Дублет пространно рассказывал про свои отношения с Михаилом Арставиным и Пушковым, про изготовление стразов и «омолаживание» жемчужин. Но эта словоохотливость настораживала: создавалось впечатление, что он хочет оттянуть разговор об ограблении ризницы. И действительно, чем ближе мы подходили к недавним событиям, тем скупее он становился на слова. И еще, Дублет ни разу не упомянул фамилии Махова, хотя, по сведениям Хвощикова и Борина, мастерская Дублета находилась в одном из нумеров притона Махова, а продукция сбывалась через маховских барыг. Только что арестованный Михаил Арставин и задержанный вместе с Воловиным Пушков тоже старались в своих показаниях обойти Махова молчанием…

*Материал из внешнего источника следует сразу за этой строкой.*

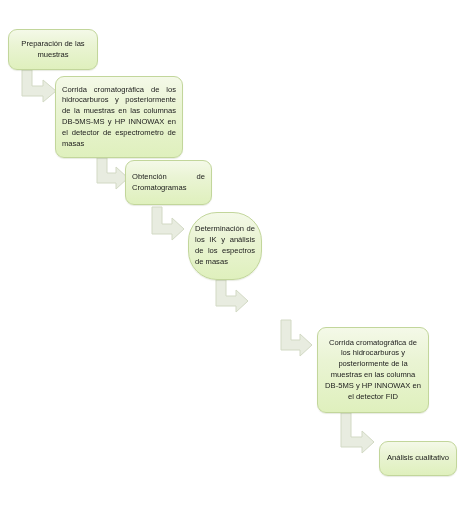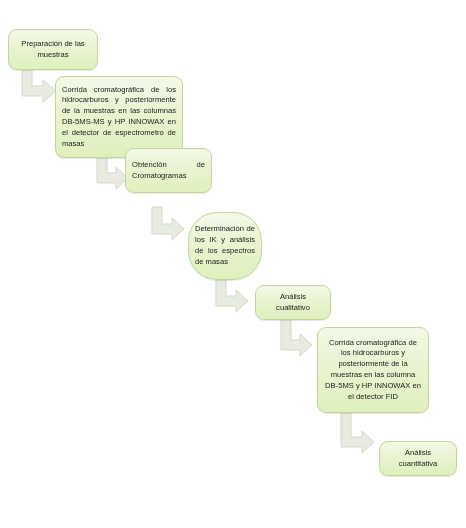"Obtención de Cromatogramas" #node-2 { top: 148px -> 160px }
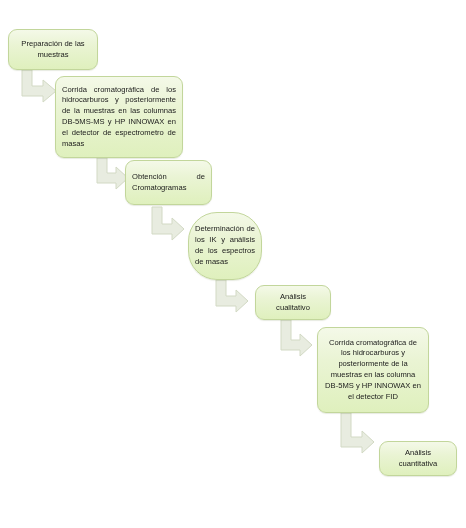"Análisis cualitativo" div.node { html: <div> <span>Análisis cualitativo</span> </div> -> none }
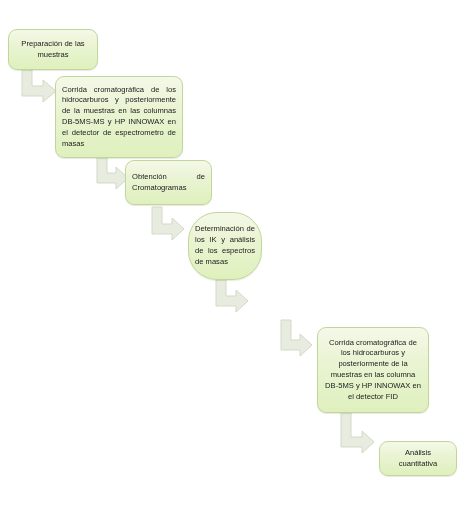"Análisis cuantitativa" span.txt { text: cuantitativa -> cualitativo }
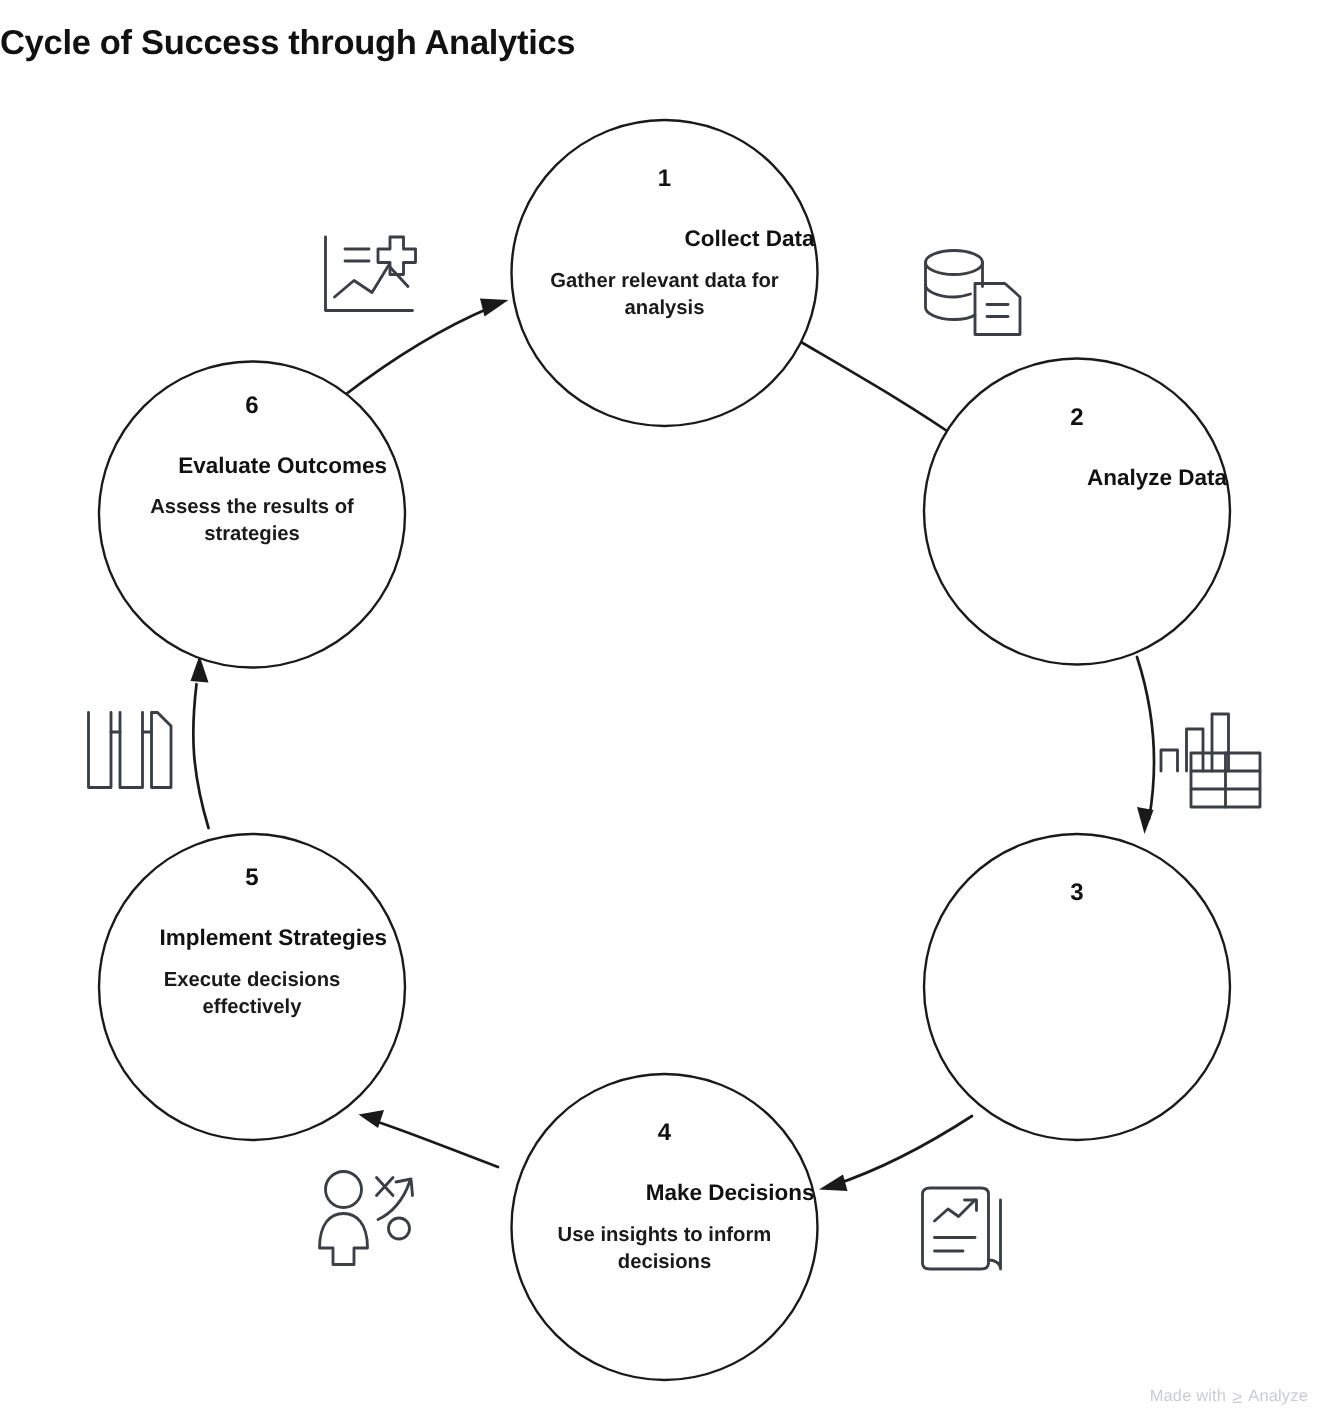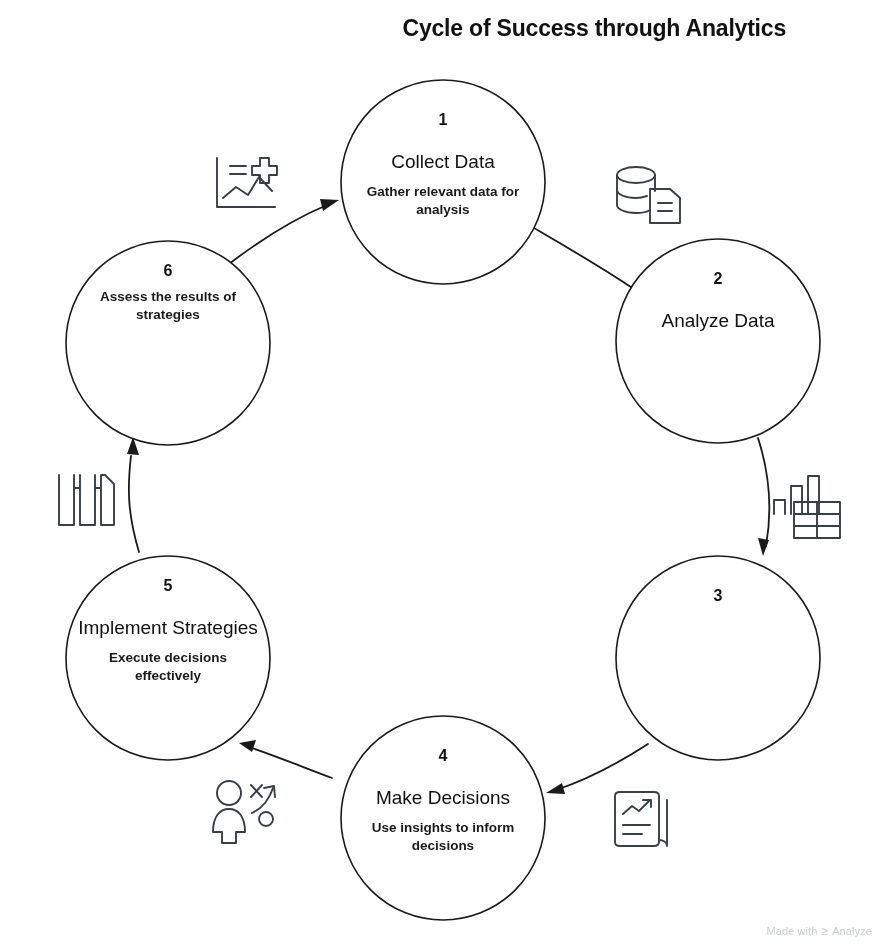"Cycle of Success through Analytics" .page-title { text-align: right -> left }
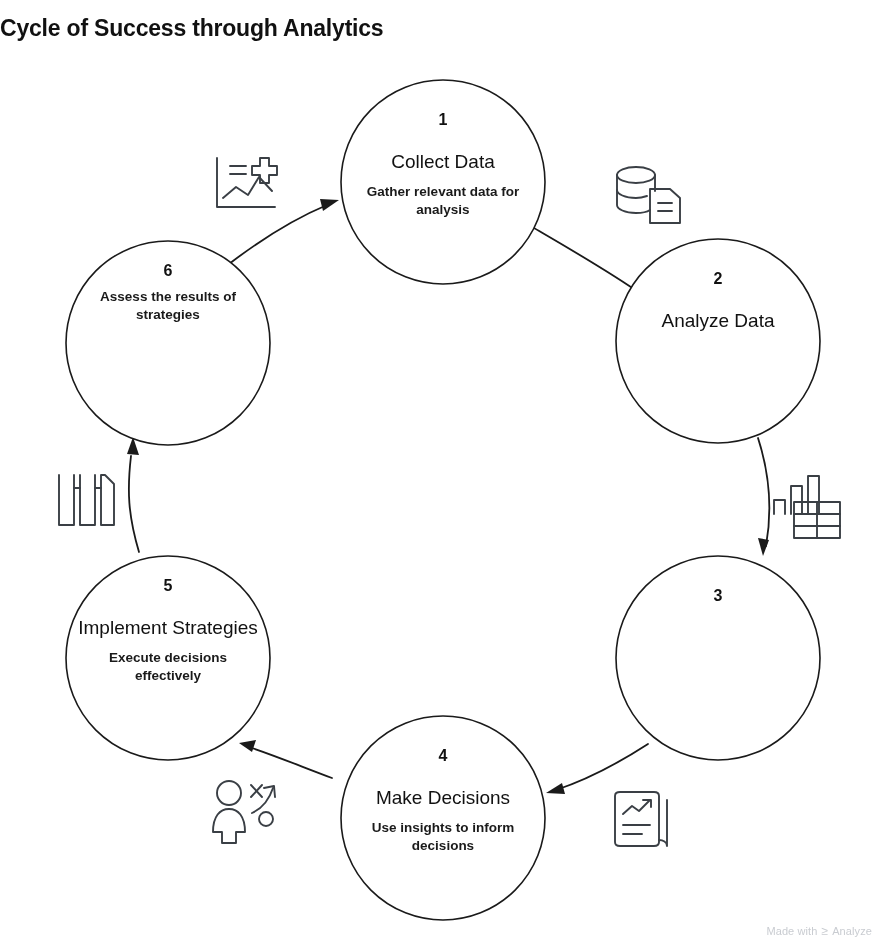"Collect Data" .node-title { font-size: 19px -> 15px; font-weight: normal -> bold; text-align: none -> right }
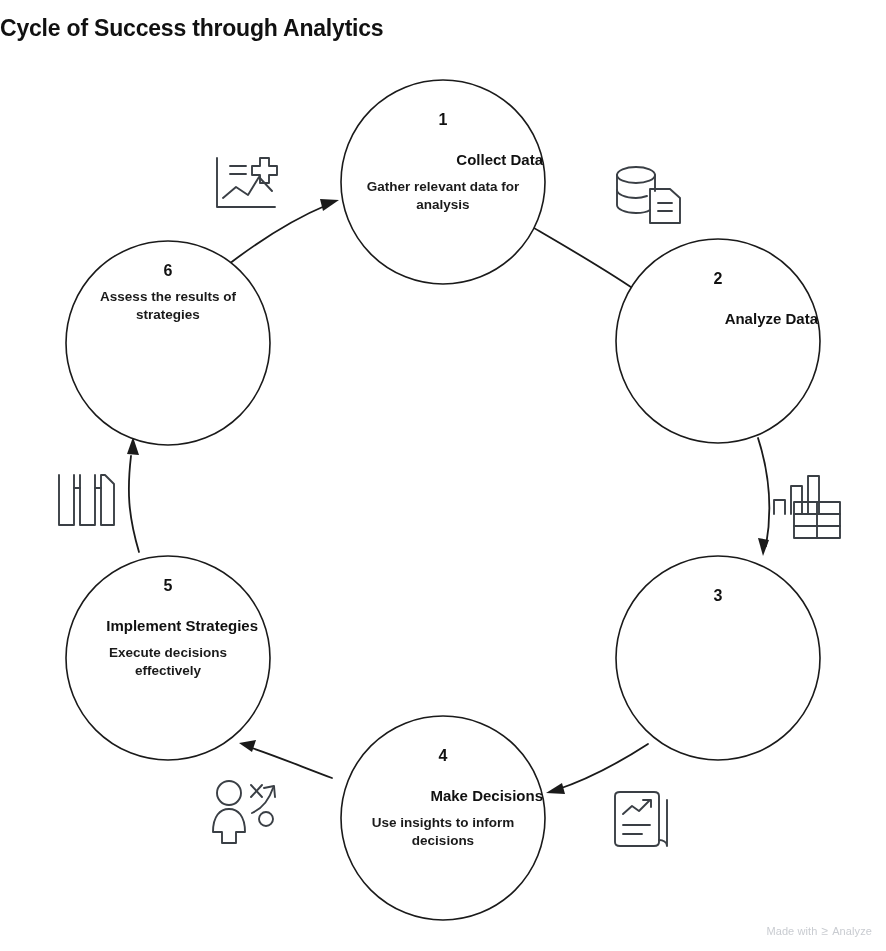"Evaluate Outcomes" div.node-title { html: none -> <div>Evaluate Outcomes</div> }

Когда протокол допроса Воловина дошел до сороковой страницы, я отложил ручку и предложил отдохнуть.
– Хотите папиросу?
– Можно и папиросу. А если бы порошочком разодолжили… Э, да что говорить!… Ведь не дадите?
– Не дам.
– То-то и оно. А шкалик водки для куража?
– Тоже не дам.
Он вздохнул:
– Строгий вы начальник.
– Какой уж есть.
– Да я не с обиды, так. С нами без строгости никак нельзя, балуем мы без строгости. Мой папаша, царствие ему небесное, любил говорить: «Такого из омута вытащишь, а он за то с тебя на водку попросит». Смекалистый был у меня папаша, дока. И в камнях и в человеках толк знал. – Приоткрыв узкой щелью рот, он тихо засмеялся. Умоляюще попросил: – На одну понюшку, а?
– Нет.
– С ноготок?
– Нет.
– Не могу я без марафеты, господин начальник.
– Кокаин не хлеб.
– Это как для кого. Заместо хлеба в голодные годы лебеду ели, а марафету ничем не заменишь.
Я достал из сейфа изъятые при облавах стразы, разложил их на столе:
– Узнаете?
– Будто узнаю.
– Чья работа?
– Вы же знаете.
– А все же?
– Известно чья – моя.
– А кто вам заказывал стразы?
– Никто не заказывал. Сделал – продал.
– Эти стразы – копии драгоценных камней, похищенных в патриаршей ризнице.
– Что ж с того?
– Подробного описания этих камней не было. Следовательно, вы видели и держали в своих руках бриллианты и рубины, которые имитировали. Так?
– Нет.
– А как же?
– Я копии со стразов делал, – сказал Дублет.
– Допустим, что так. Тогда вам придется ответить на другой вопрос: кто вам дал стразы, с которых вы делали копии?
Не ответить он не мог. Кого же он назовет? Дублет выбрал не самый лучший для себя вариант…
– Пушок.
– Кто? – переспросил я.
– Пушков Иван Федорович. Он мне дал стразы.
– Вы в этом уверены?
– Как было, так и было. А верить иль не верить – дело уж ваше. Дал мне Пушок и говорит: «Сделай, говорит, Леша, такие же, чтоб не отличить». Вот я и сделал…
– Так и писать?
– Так и пишите.
– Хорошо. Записал. А теперь следующий вопрос. Хорошо вам известный владелец ювелирного магазина в Верхних торговых рядах Глазуков рассказал мне, что вы недавно продали ему жемчуг.
– Жемчужные стразы?
– Нет, не стразы, а жемчуг. Вы продали ему за две с половиной тысячи золотых рублей тридцать семь жемчужин, в том числе черную парагону и две кокосовые жемчужины грушевидной формы. Вспомнили? А то, если забыли, я могу пригласить сюда Глазукова и его приказчиков. Они освежат вашу память. Распорядиться?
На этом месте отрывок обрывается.